Ballistic Recovery Systems - verandaguy
https://en.wikipedia.org/wiki/Ballistic_Recovery_Systems

======
Serow225
I worked for a while in the Flight Test department at Cirrus Aircraft, the
manufacturer who is probably best known for these systems (all planes they
manufacture come with them). The picture on the right side of the Wikipedia
page is of one of their first tests of the system. The test pilot who did that
exact pictured test told me that it was a pretty exciting experience; they had
done all the calculations and static load tests possible, but they couldn't be
sure exactly what would happen until the 'pulled the handle' for the first
time. The parachute straps could have pulled out of their mounting points, the
parachute could have failed to fully inflate or gotten tangled on the
empennage, etc. The test pilot had to wear his own parachute in case things
went badly and he had to bail out of the plane (the test plane had a special
system to blow the doors off to facility emergency egress). Happily it worked
well, although the deployment is a little bumpy :) The chute system has a
mechanically-activated rocket that busts out a panel over the chute tube which
is intentionally weakly mounted, and then proceeds to pull the uninflated
chute fully out through the open hole about 100 feet, and then there's a
special 'slow-inflation' ring on the chute rigging to slow down the inflation
of the chute so that it doesn't put excessive force on the chute mounting
and/or hurt the passengers. To prevent serious injury to the passengers when
the plane hits the ground (it's still moving at a good clip), the seatbelts
have airbags and the base of the seat is a few inches of aluminum honeycomb to
absorb energy. The landing gear and wings are also designed to fracture/crush
in a way that reduces the amount of force transmitted to the passengers.
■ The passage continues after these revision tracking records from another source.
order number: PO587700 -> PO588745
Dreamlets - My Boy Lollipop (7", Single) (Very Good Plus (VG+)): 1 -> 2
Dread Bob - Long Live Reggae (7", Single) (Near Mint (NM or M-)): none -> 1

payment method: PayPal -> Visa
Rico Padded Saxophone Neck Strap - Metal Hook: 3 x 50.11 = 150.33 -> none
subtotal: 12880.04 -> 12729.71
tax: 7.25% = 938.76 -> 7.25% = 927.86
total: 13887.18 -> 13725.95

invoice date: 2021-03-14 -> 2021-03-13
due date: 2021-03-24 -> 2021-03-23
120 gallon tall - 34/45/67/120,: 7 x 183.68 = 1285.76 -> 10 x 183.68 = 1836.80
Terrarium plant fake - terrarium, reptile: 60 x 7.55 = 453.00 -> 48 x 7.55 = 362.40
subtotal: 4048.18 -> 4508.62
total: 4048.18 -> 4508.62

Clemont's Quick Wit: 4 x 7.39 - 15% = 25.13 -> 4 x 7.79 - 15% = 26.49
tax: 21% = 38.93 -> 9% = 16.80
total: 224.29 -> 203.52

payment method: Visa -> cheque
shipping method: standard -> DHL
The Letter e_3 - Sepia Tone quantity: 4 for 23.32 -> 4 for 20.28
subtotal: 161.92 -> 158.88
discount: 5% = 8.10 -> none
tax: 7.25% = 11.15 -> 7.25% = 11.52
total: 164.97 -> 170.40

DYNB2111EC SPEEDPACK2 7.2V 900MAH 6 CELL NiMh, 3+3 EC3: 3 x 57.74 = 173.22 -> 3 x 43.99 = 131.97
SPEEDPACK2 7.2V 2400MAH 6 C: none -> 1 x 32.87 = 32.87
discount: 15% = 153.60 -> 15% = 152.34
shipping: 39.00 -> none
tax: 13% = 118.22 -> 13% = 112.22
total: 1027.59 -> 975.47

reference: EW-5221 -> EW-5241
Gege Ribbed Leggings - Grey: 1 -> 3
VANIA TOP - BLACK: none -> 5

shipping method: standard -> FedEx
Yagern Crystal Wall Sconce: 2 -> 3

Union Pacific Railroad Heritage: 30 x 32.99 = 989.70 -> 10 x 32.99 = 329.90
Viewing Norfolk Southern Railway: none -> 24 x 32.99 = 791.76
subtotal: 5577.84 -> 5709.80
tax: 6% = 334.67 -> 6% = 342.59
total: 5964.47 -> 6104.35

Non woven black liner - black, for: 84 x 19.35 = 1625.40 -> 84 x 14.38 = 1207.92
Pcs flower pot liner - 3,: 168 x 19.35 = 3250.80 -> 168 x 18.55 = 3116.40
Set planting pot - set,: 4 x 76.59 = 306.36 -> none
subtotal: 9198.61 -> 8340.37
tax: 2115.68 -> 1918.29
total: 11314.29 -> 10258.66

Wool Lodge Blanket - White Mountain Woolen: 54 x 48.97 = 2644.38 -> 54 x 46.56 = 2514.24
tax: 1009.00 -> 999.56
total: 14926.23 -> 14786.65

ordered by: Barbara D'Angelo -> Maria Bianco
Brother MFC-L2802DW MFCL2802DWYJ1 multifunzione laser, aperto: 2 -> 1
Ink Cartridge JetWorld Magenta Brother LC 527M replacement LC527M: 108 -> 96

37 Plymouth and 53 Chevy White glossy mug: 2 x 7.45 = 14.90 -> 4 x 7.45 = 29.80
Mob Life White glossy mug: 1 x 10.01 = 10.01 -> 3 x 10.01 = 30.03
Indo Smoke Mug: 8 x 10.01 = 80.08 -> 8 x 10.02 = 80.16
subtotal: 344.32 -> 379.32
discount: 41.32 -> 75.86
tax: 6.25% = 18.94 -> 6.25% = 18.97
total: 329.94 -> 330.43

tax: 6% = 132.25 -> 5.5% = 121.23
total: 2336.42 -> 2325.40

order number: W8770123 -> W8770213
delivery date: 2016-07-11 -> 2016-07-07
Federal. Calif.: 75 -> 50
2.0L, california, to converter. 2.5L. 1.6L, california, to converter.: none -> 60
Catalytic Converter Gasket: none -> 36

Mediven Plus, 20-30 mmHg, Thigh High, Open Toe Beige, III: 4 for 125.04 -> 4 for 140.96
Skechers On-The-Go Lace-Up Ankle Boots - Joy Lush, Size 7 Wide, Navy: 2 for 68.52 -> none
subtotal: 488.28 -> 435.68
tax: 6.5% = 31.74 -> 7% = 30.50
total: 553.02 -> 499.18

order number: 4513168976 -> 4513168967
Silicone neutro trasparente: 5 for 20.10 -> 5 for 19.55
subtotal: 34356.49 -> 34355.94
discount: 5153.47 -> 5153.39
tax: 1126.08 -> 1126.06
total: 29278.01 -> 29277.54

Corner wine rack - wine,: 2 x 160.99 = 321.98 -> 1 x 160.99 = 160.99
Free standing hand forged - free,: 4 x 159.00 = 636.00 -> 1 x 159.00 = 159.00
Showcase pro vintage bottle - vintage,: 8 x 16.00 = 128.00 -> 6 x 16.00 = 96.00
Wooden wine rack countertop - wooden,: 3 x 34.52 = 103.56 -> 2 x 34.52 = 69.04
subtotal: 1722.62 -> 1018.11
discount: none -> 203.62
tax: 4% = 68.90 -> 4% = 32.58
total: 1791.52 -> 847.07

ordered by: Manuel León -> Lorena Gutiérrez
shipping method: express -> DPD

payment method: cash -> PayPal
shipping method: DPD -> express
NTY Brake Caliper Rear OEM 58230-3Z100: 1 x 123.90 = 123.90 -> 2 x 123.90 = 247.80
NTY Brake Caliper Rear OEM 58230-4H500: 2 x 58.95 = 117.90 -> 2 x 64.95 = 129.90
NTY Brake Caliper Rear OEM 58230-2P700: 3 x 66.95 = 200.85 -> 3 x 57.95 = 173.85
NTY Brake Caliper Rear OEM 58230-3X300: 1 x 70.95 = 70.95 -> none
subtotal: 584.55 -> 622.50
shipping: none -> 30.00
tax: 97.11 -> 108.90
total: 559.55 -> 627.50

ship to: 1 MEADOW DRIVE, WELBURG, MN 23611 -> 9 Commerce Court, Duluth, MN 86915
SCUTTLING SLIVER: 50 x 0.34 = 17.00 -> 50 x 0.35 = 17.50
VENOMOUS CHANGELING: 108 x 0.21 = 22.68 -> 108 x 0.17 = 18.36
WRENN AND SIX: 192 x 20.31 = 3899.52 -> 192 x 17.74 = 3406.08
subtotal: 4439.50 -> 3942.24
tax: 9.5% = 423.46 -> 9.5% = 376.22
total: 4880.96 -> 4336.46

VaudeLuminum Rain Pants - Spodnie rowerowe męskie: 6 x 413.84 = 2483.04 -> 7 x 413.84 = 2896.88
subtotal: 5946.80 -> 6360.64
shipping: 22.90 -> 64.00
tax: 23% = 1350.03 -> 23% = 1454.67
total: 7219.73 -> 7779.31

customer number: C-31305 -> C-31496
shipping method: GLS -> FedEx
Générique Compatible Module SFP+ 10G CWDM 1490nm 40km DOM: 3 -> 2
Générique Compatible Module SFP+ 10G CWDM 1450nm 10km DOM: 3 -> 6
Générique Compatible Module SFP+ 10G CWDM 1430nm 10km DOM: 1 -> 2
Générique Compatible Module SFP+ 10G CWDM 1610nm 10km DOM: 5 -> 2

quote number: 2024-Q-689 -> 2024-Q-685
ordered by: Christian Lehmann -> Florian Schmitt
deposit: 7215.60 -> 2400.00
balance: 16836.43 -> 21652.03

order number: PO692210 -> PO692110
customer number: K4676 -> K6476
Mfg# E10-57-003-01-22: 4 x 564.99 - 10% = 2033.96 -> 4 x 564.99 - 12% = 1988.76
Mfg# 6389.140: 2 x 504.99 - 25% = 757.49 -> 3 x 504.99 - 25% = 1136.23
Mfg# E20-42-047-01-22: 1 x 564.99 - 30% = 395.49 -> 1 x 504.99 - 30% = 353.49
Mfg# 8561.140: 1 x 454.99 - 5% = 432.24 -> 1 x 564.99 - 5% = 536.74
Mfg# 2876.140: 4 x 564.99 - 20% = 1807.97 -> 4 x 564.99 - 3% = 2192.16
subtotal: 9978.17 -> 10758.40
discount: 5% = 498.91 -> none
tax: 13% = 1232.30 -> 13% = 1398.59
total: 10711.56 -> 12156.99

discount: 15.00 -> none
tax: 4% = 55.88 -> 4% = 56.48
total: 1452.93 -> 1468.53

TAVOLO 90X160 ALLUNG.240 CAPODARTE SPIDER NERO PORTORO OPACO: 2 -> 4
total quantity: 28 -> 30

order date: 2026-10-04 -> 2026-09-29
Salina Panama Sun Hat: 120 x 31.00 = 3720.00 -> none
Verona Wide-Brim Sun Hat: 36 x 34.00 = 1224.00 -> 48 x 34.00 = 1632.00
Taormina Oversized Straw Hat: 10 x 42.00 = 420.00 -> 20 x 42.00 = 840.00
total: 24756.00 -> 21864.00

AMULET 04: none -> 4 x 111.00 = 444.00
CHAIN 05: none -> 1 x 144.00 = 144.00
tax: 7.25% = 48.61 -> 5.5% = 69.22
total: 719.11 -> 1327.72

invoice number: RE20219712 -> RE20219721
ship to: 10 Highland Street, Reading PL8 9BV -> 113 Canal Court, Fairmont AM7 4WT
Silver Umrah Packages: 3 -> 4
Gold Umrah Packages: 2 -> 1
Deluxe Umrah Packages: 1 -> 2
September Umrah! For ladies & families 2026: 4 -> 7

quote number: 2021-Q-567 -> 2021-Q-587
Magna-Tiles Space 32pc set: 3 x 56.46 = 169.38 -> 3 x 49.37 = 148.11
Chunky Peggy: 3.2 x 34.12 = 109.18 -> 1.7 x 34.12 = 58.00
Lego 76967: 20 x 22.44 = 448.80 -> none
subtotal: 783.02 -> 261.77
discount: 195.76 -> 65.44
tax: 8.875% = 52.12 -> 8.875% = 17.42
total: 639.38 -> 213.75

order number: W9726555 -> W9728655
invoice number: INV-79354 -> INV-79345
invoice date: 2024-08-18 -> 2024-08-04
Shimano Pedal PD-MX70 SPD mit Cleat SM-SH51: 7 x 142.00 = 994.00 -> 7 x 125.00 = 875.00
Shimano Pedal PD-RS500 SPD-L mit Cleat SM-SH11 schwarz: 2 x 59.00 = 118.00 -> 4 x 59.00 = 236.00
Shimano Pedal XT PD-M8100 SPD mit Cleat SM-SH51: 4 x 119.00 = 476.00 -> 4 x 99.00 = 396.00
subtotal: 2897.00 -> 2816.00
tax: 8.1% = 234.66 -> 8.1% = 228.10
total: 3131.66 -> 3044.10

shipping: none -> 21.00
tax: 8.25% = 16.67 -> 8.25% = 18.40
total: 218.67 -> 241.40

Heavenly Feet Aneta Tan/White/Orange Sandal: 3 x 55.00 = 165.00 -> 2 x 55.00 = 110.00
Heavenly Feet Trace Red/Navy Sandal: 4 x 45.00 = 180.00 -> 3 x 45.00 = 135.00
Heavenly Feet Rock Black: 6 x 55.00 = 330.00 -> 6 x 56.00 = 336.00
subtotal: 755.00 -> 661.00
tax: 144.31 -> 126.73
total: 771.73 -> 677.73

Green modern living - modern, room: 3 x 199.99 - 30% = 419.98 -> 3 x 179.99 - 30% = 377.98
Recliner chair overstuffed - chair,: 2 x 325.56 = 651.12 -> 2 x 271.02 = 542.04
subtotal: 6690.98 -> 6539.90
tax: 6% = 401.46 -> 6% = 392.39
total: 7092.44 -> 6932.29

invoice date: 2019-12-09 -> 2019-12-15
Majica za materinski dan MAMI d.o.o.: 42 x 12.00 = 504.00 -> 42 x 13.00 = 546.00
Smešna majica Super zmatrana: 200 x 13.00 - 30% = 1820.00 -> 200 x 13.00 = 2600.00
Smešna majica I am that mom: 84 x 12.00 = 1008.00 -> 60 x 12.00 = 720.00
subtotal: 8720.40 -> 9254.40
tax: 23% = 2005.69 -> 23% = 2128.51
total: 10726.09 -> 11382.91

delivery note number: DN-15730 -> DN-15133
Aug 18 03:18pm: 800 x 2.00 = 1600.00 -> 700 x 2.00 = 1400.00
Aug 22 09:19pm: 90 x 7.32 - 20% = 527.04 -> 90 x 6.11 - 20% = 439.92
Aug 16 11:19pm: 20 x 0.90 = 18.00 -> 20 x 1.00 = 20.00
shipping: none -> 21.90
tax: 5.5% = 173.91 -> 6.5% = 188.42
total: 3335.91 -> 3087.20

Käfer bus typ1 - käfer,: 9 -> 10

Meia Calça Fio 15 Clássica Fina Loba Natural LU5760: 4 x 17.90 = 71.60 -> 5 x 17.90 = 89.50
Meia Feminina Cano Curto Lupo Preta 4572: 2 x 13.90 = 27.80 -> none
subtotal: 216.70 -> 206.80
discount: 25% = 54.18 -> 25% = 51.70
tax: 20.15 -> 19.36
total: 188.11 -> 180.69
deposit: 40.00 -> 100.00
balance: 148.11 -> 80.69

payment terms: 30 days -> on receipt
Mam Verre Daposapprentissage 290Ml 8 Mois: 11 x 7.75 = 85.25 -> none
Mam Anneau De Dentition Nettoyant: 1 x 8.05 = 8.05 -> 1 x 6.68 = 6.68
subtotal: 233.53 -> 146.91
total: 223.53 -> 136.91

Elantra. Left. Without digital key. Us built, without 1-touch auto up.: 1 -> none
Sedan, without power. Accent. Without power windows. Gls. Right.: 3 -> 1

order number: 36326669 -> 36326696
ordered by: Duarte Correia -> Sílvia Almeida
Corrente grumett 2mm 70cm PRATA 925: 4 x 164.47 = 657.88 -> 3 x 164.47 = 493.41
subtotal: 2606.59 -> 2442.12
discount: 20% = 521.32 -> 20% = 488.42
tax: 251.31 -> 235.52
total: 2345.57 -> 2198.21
Although it's not uncommon to walk away with broken limbs or some sort of back
pain, it's better than the alternative :) Cirrus is currently working on a
Very Light Jet, the 5-person + 2kid Vision SF50
([http://cirrusaircraft.com/vision/](http://cirrusaircraft.com/vision/)) which
also has a parachute - but it's a lot bigger than the ones on their existing
4-person SR-20/22 prop planes! I can try to answer any questions as best as I
can remember...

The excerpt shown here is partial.